What you should do =
The whole listing, pictures aside, should be reproduced exactly.

▬▬▬

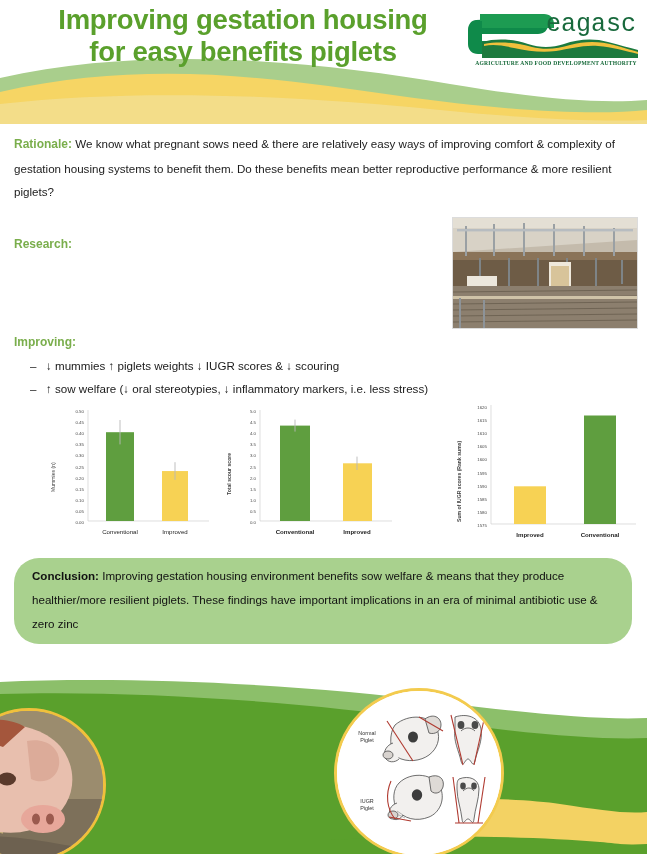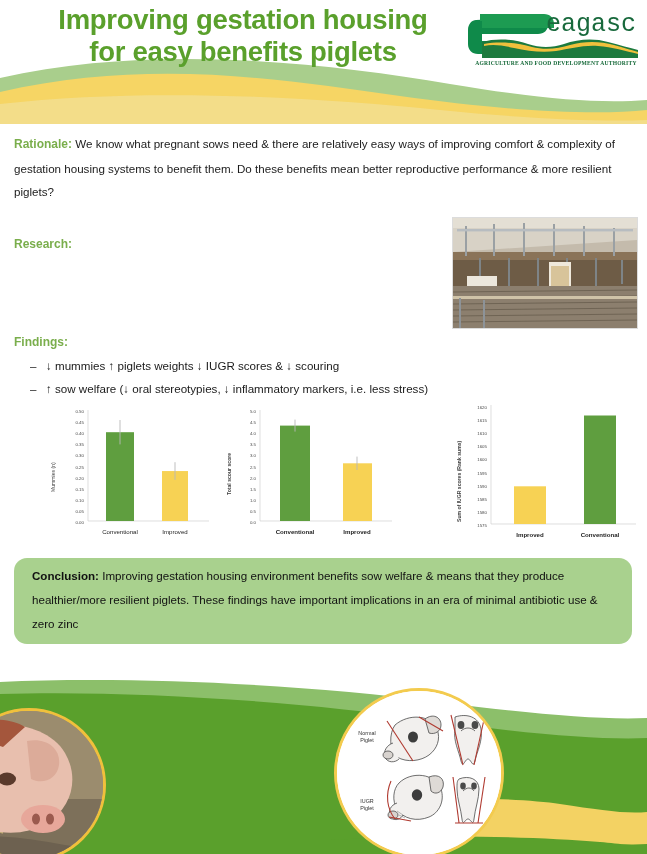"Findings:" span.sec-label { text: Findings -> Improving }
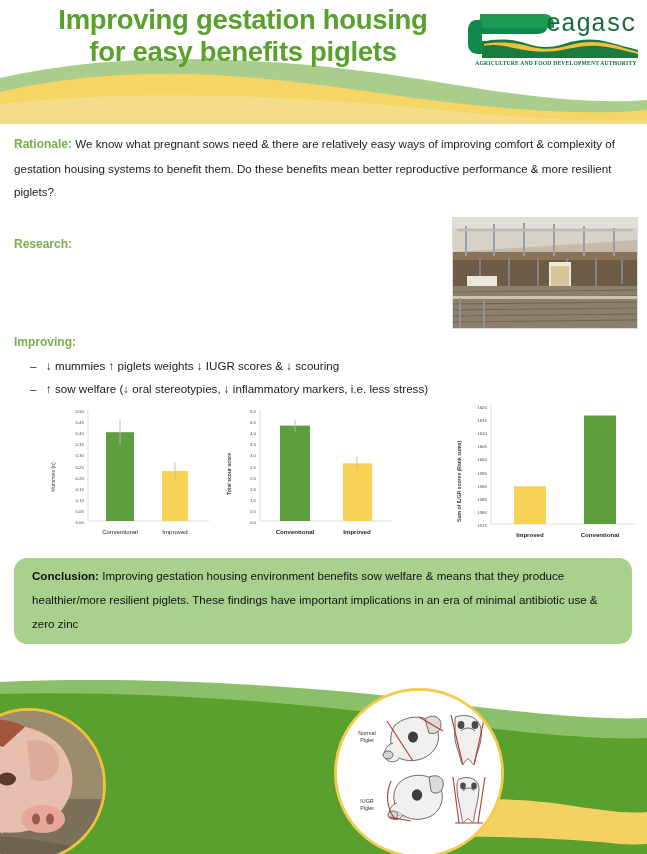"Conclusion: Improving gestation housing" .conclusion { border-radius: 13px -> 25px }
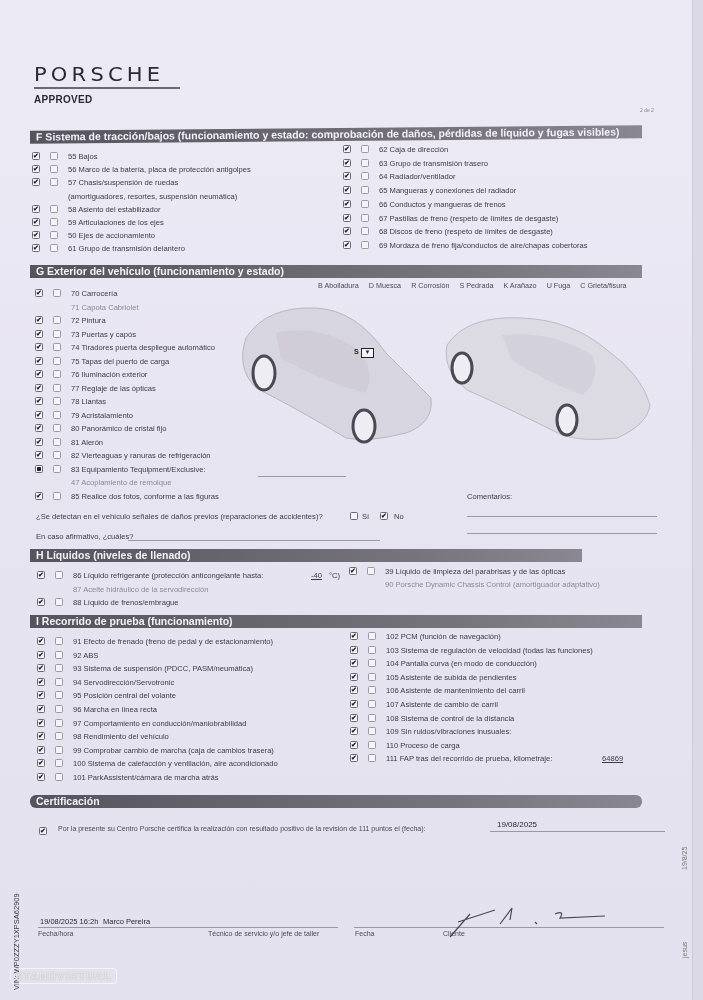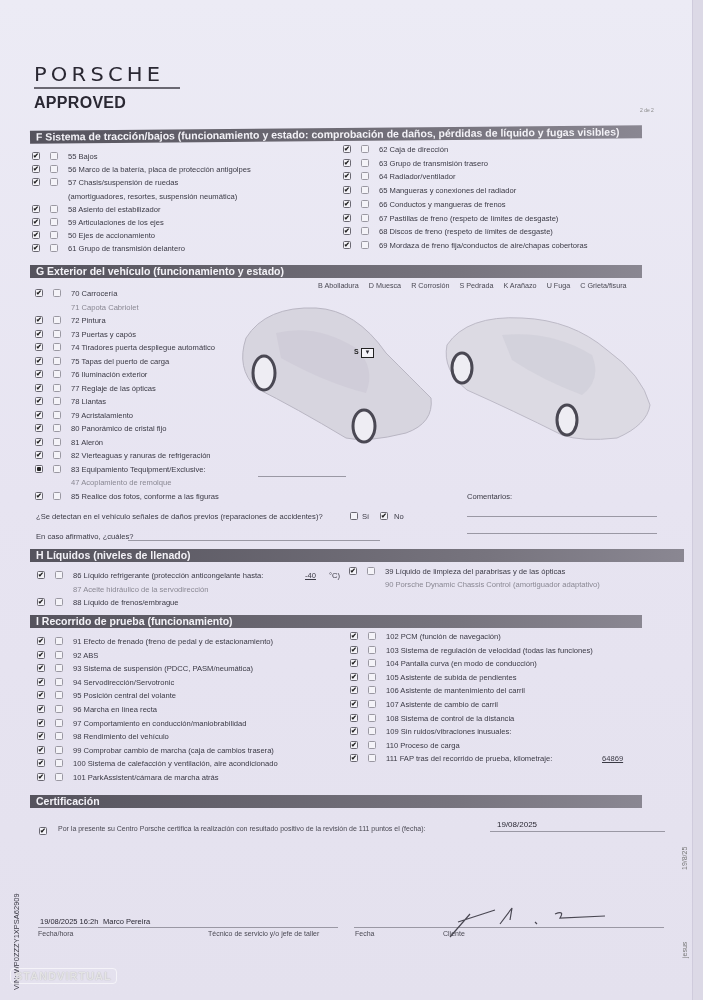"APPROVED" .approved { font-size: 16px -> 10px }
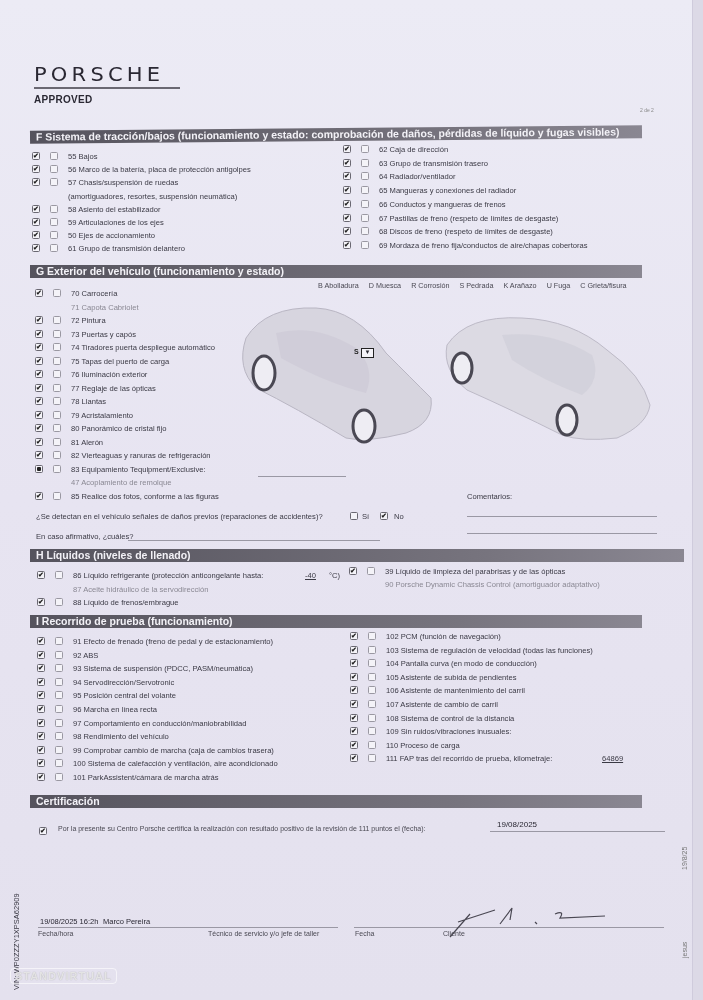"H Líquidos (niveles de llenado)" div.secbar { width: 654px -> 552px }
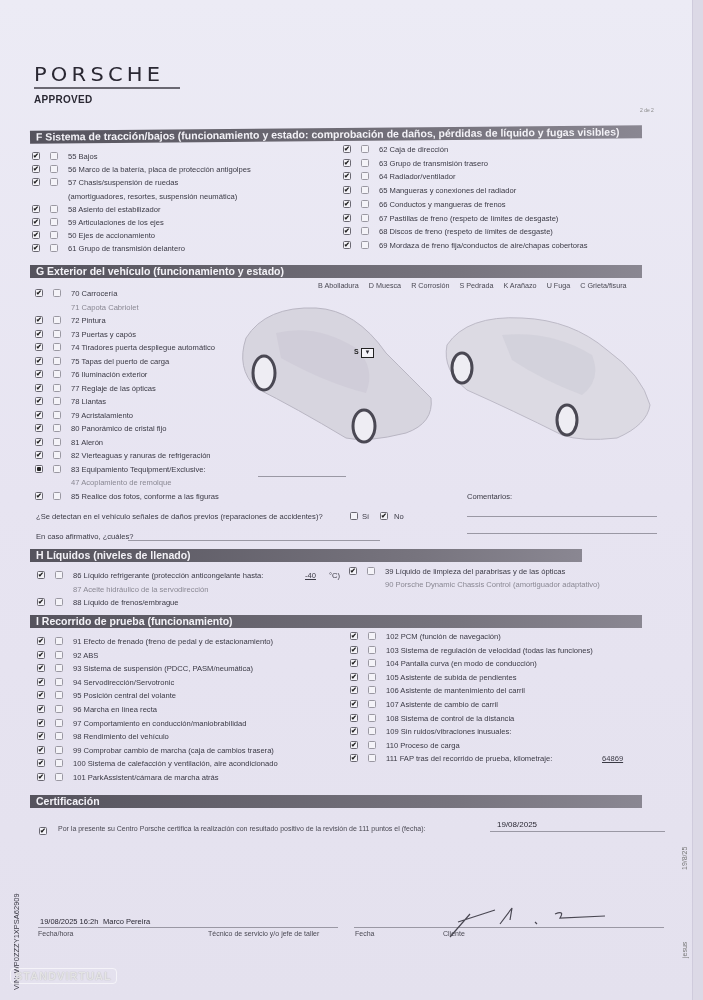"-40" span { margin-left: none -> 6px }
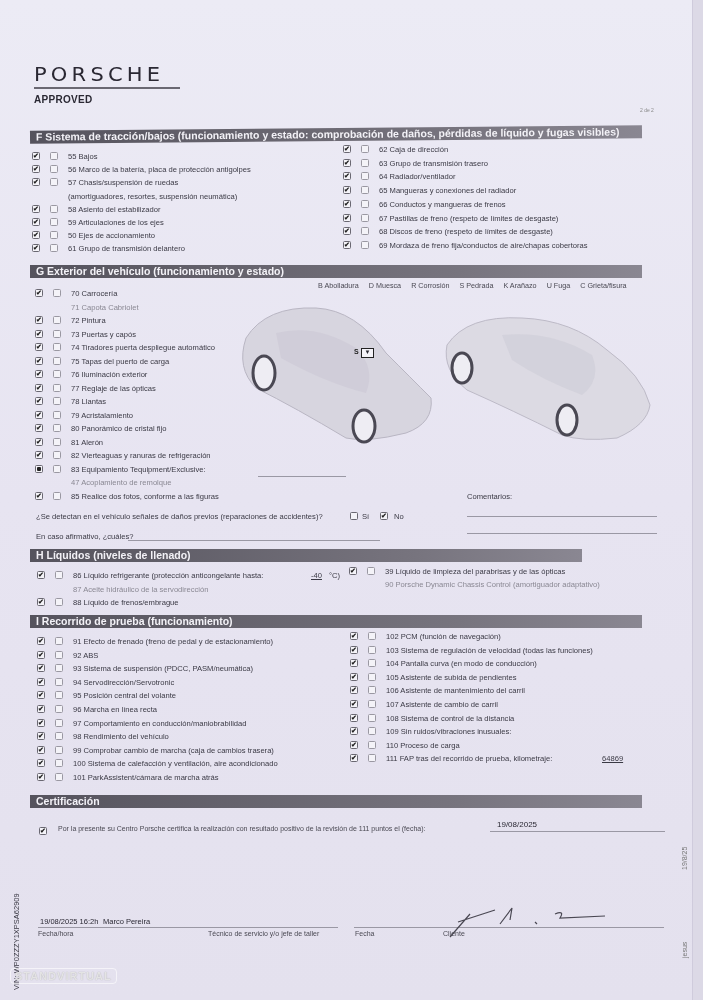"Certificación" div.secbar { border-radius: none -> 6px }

▬▬▬

Solution to this exercise =
"Findings:" span.sec-label { text: Findings -> Improving }
"Conclusion: Improving gestation housing" .conclusion { border-radius: 13px -> 25px }
"APPROVED" .approved { font-size: 16px -> 10px }
"H Líquidos (niveles de llenado)" div.secbar { width: 654px -> 552px }
"-40" span { margin-left: none -> 6px }
"Certificación" div.secbar { border-radius: none -> 6px }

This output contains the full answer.